舊庫領用簿不是普通賬冊。引獸灰這類舊制物件雖不算高階禁物,卻牽涉鎖山陣、獸欄、舊獵場和試煉場。誰領用、何時領用、用途為何,都要有記錄。
記錄不是為了好看。
它是有人出事之後,能往回找的一根繩。
如今這根繩被人用刀刮斷半截,斷口還毛着。沈知微看着那處起毛的紙面,忽然想到自己補過的破荷包。布被咬開后,即便縫上,也會留下線頭。
紙也一樣。
被刮過,就會留下疼過的痕。
如今名字被颳了。
不是漏寫。
是有人不想被看見。
溫照月立在案側,鏡月玉令壓着袖口。她今日比前幾日更沉默。
沈知微能看出來,她不是不想說話。
她是在忍。
守規矩的人最怕看見賬被刮,因為那等於有人告訴她,你守的東西可以被一片刀刮掉。
陸臨道:「紙面刮損,不可用靈力強拓。若強行復原,可能毀頁。」
沈知微小聲:「那能看背面嗎?」
三道目光同時落到她身上。
她立刻舉手:「我不碰。我只是以前給人糊窗紙,紙正面破了,背面有時候會壓出痕。看不清字,能看方向。」
溫照月道:「壓痕不能定罪。」
「我知道。」沈知微說,「所以我先籤條。看錯不算證據,不能拿去抓人,只算找下一步路。」
她說完,又補了一句:「我也怕自己想要答案,硬把不像的東西看成像。」
這句話讓顧臨川看了她一眼。
沈知微沒有抬頭。
她確實怕。
青石巷三個字太重要了。重要到她只要看見一個彎折,都想把它認成自己熟悉的巷口。若她認錯了,不只會害查案,也會害她自己。
所以她先簽。
把自己心急這件事,也寫進規矩里。
顧臨川皺眉:「你又簽?」
「我最近靠簽字活着。」她摸了摸袖口,「不簽不讓看。」
陸臨沉默片刻,遞給她一張空白小條。
沈知微寫得很快。
看背面壓痕。
看錯自擔。
不作定罪。
不碰原件。
她寫完名字,按了一個很醜的指印。
顧臨川盯着那個指印:「你這印像被狐狸踩的。」
沈知微看他:「那正好,專業對口。」
顧臨川:「……」
陸臨命戒律弟子取來一張舊窗紙和一盞斜燈。
沈知微沒有碰賬頁,只指揮那弟子把舊窗紙輕輕覆在背面上方,中間隔着細竹架,不直接壓住紙面。斜燈一照,紙背纖維起伏顯出極淺的陰影。
這法子很笨。
也很慢。
不像仙門手段,更像雨天里窮人家修窗,借一點斜光看哪裡漏風。
戒律弟子起初神色還有些不以為然。
無妄宮查案,多用靈印、照痕、問符。沈知微這種舊窗紙配斜燈的法子,看着像街邊修書攤的小手藝。
可陸臨沒有打斷。
溫照月也沒有。
因為他們都知道,越是這時候,越不能用靈力亂碰。舊賬頁已經傷了,再拿高明手段硬逼,可能連這點殘痕都毀掉。
有時候最笨的法子,反而最不傷東西。
檯面上逐漸顯出幾道殘缺壓痕。
顧臨川本來抱劍站着,見她看得吃力,伸手按住窗紙邊角。
沈知微抬頭。
他冷聲道:「怕證據飛了。」
「嗯。」她點頭,「證據膽子小。」
溫照月看了他們一眼,沒有出聲。
沈知微盯着壓痕,眼睛酸得厲害。
她其實看不懂完整字。
那些筆畫斷斷續續,像被雨泡過的門牌。
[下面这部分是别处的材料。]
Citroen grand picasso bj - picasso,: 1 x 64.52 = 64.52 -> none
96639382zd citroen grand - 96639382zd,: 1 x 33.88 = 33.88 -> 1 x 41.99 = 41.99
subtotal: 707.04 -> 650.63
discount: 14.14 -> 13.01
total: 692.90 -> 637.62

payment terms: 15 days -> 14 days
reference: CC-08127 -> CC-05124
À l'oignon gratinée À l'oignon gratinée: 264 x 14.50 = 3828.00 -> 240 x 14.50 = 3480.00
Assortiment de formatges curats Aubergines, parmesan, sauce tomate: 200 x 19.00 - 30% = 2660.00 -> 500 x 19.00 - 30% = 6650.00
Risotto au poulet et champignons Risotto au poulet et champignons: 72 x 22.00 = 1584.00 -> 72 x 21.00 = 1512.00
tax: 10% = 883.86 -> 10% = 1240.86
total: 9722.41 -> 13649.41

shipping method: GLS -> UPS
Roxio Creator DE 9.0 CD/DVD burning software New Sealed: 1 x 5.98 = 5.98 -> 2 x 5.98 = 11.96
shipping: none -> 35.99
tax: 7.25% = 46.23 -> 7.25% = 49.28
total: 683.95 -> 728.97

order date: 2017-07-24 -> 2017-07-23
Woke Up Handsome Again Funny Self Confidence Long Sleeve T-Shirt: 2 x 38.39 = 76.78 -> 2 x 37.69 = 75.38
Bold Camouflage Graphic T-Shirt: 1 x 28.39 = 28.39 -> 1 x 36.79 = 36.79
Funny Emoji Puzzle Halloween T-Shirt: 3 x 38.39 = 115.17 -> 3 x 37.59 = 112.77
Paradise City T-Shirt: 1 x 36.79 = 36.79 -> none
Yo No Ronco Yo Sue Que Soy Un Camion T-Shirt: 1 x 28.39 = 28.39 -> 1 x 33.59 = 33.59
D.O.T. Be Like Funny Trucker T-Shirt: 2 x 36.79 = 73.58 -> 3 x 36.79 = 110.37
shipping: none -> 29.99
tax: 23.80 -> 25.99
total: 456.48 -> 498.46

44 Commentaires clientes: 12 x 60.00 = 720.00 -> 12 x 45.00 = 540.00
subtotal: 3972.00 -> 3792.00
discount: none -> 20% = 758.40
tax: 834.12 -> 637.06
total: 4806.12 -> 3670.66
她只能認出一點熟悉的彎折,一點熟悉的橫豎。
「這裡像山。」她指了指。
陸臨低頭看。
「這裡像門。」沈知微又指另一處,「不一定是山門,也可能是別的門。還有這裡……」
她聲音越來越低。
不是因為看不清。
是因為看得太像。
青字的頭被刮沒了,只剩下下面一點壓痕。石字橫畫斷了,像被雨衝散。巷字最容易認,因為牙人紙條上也有,她看過無數次,看到閉眼都能寫出來。
她停住。
顧臨川問:「怎麼?」
沈知微臉色慢慢變了。
那三個字她太熟。
青石巷。
她從橋洞攢錢開始,就反覆念這三個字。青石巷第三戶,門歪一點,院里有棵半死不活的棗樹,房主急賣,定金三十七塊下品靈石。
她連夢裡都在數。
那是她攢了三個月靈石才敢去看的地方。牆角潮,屋頂漏,院里那棵棗樹半死不活,可院門能從裡面扣上。她每次路過,都要假裝只是看巷口餛飩攤,其實眼睛一直往第三個拐角飄。
她從沒和無妄宮的人說過。
那只是她一個人的小盤算,小到連夢都不敢做大。
陸臨順着她指的方向看去,眉心一點點沉下。
「青石巷。」他說。
溫照月走近半步:「確定?」
陸臨道:「壓痕殘缺,但這三字可辨。」
舊庫里只剩斜燈燃燒的輕微聲響。
顧臨川看向沈知微。
她的手還背在身後,指尖卻攥得很緊。
青石巷。
那不是無妄宮的地方。
那是她的小院。
是她還沒來得及擁有的門。
有人領了引獸灰。
有人刮掉名字。
有人把線引向青石巷。
沈知微忽然有點想笑。
她原本以為,自己這一生最大的問題是窮。窮得買不起門,窮得怕一隻狐狸,窮得連靈石掉一塊都能疼半個月。
現在有人告訴她,她連窮都可能被人算進去。
這比窮更讓人噁心。
窮至少是明晃晃的難。
有人算計她的窮,卻像在她看不見的地方給門閂抹灰。她每一步都以為是自己選的,結果可能早有人知道她會怎麼選。
知道她會追荷包。
知道她會捨不得小院。
知道她會為了那點安全感往前跑。
溫照月看着她:「沈姑娘,你先別急。壓痕不是完整證據。」
「我知道。」沈知微聲音很輕,「我剛簽過。」
顧臨川皺眉:「你若想查青石巷,不能自己去。」
「我也知道。」
「知道還一副馬上要跑的樣子?」
沈知微抬頭看他:「我只是腿想跑,腦子還在排隊。」
顧臨川被她噎住,半晌才道:「這時候還能貧?」
「不貧會怕。」她說。
這一次沒人笑。
陸臨把賬頁重新封入紙匣。
「此頁封存。青石巷作為線索,需與灰狐路線、荷包咬痕、引獸灰殘留一併核查。沈知微,你不得擅自下山。」
沈知微點頭:「我不偷跑。」
溫照月看她:「你最好記住這句話。」
「記着呢。」她看着那隻紙匣,「我現在每句話都很值錢。」
顧臨川忽然道:「你若真想下山,也要等許可。」
沈知微抬頭。
少年臉色還是冷的,話也硬。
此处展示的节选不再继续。